**Work to complete:** Look for "left" in each line of the entries, and return the matching lines.

**Records to process:**
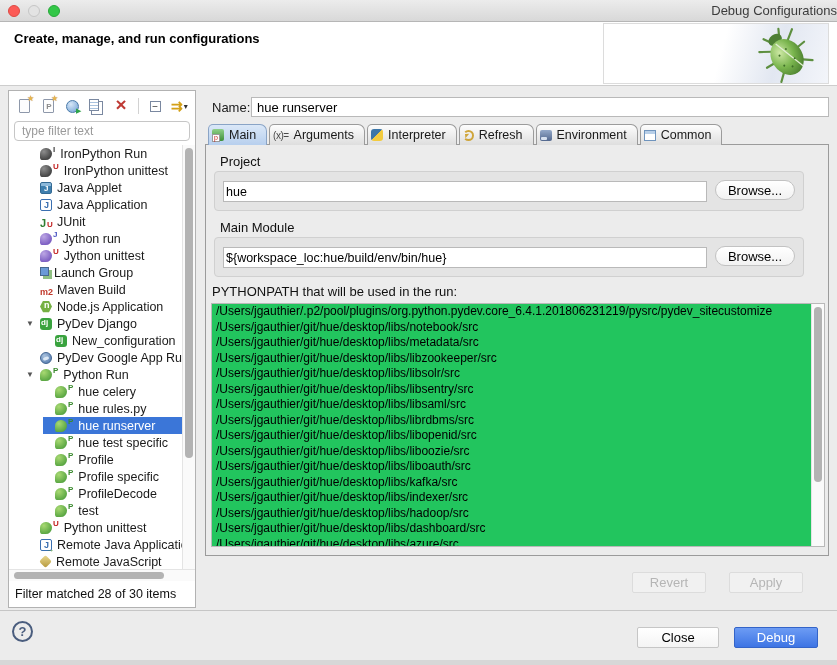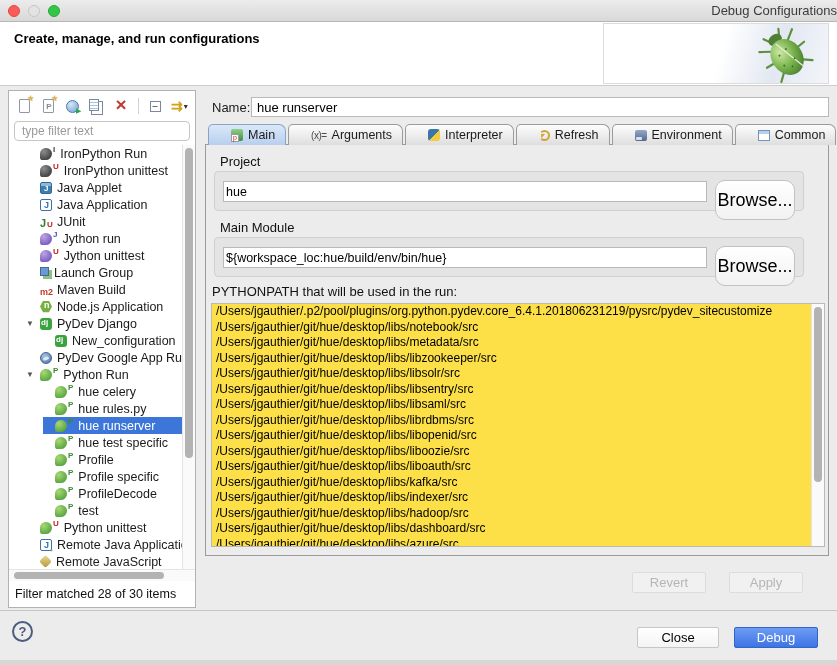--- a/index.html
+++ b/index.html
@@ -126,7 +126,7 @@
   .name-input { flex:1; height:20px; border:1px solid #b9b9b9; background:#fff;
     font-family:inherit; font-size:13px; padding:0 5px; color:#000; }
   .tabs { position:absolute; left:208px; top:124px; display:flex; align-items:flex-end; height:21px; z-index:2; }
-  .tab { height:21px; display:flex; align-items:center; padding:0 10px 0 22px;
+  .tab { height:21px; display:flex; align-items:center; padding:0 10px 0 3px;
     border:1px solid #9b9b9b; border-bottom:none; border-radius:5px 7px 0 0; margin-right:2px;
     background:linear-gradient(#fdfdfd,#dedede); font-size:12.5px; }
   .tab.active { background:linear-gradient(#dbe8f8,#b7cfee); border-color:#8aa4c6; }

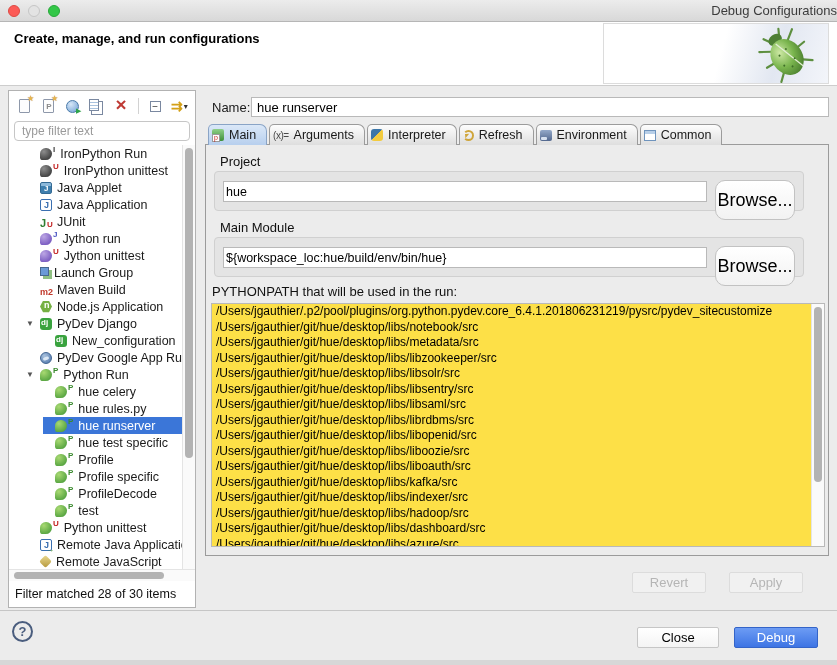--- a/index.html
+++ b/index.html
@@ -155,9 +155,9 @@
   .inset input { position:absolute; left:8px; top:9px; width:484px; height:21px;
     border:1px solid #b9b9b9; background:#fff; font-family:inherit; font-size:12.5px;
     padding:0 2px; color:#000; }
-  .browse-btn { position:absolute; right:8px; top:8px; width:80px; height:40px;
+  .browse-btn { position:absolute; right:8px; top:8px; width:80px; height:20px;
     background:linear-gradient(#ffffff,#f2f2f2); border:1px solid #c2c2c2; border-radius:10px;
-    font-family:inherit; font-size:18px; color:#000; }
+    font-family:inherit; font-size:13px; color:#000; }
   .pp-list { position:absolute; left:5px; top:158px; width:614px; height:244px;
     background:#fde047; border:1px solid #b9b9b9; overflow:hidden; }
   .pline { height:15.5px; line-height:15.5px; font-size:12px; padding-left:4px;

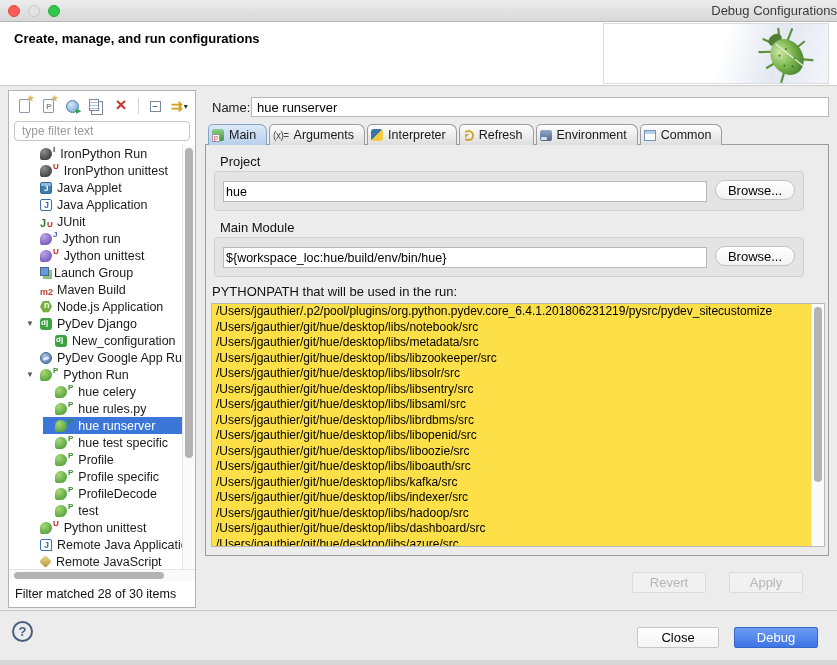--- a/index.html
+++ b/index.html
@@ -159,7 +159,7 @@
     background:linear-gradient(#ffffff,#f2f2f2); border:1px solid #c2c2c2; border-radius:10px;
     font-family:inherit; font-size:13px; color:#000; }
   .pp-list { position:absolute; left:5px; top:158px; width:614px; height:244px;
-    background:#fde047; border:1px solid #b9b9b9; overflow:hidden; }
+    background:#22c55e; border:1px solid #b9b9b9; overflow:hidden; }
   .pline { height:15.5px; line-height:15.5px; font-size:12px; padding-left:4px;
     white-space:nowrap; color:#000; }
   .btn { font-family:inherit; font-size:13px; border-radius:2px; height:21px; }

* * *

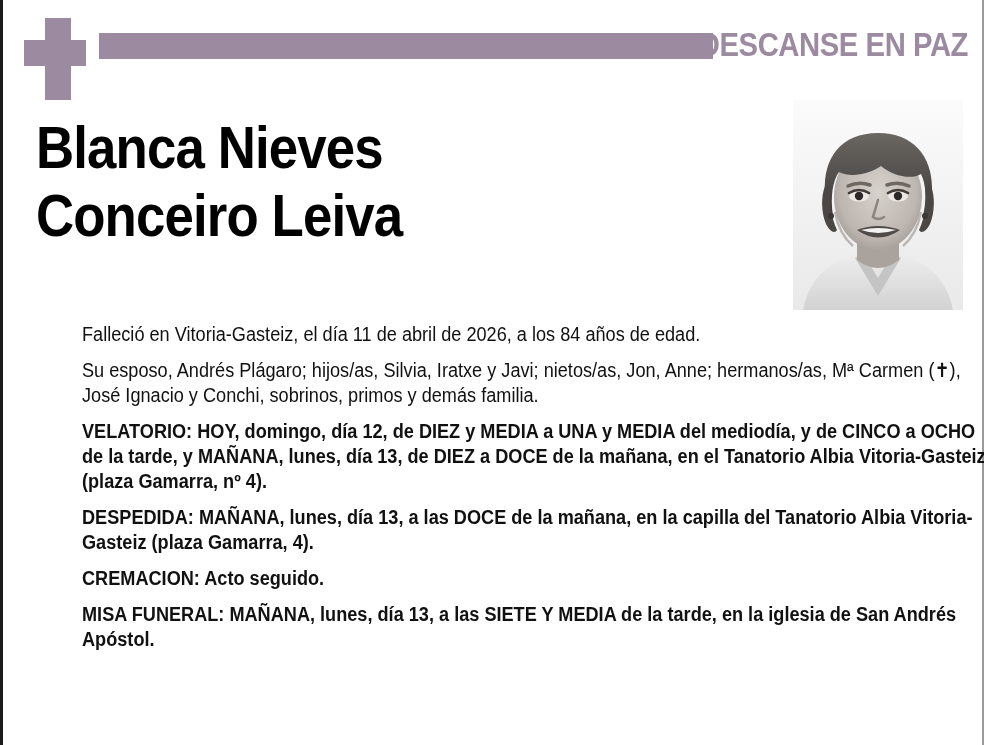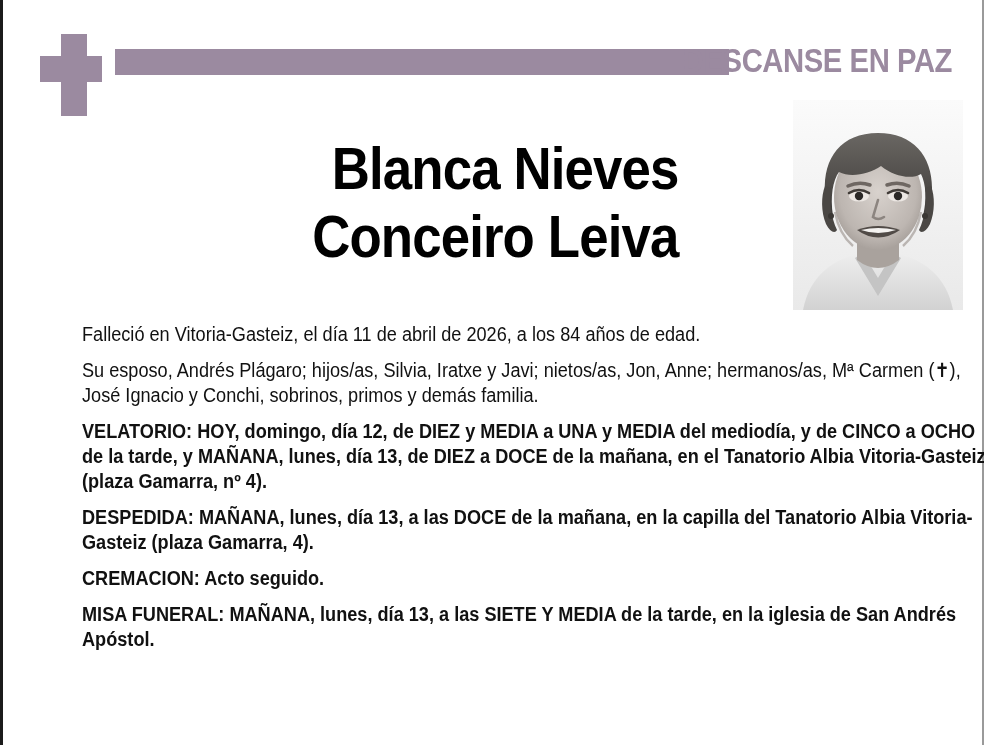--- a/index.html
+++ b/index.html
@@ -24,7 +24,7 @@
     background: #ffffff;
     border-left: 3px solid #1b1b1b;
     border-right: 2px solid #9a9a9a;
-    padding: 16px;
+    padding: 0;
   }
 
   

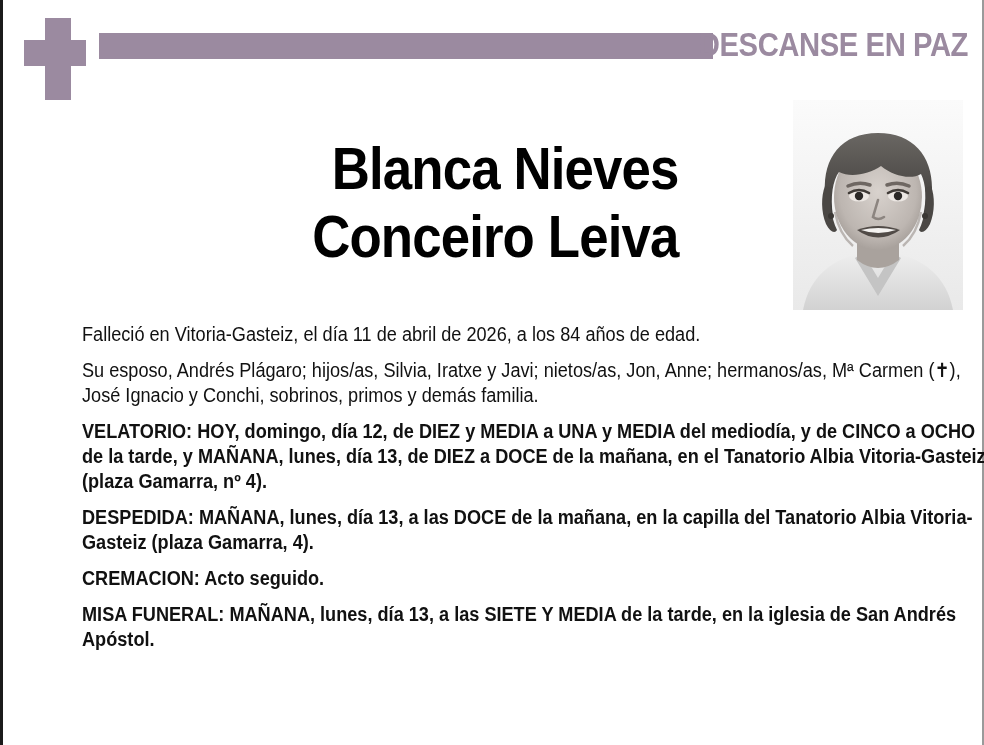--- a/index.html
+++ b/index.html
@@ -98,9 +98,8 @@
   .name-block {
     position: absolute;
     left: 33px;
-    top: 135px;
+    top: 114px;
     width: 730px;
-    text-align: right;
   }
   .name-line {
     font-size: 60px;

**Task answer:**
   .tabs { position:absolute; left:208px; top:124px; display:flex; align-items:flex-end; height:21px; z-index:2; }
   .inset input { position:absolute; left:8px; top:9px; width:484px; height:21px;
   .pp-list { position:absolute; left:5px; top:158px; width:614px; height:244px;
   .pline { height:15.5px; line-height:15.5px; font-size:12px; padding-left:4px;
   .pp-list { position:absolute; left:5px; top:158px; width:614px; height:244px;
   .pline { height:15.5px; line-height:15.5px; font-size:12px; padding-left:4px;
     border-left: 3px solid #1b1b1b;
     left: 33px;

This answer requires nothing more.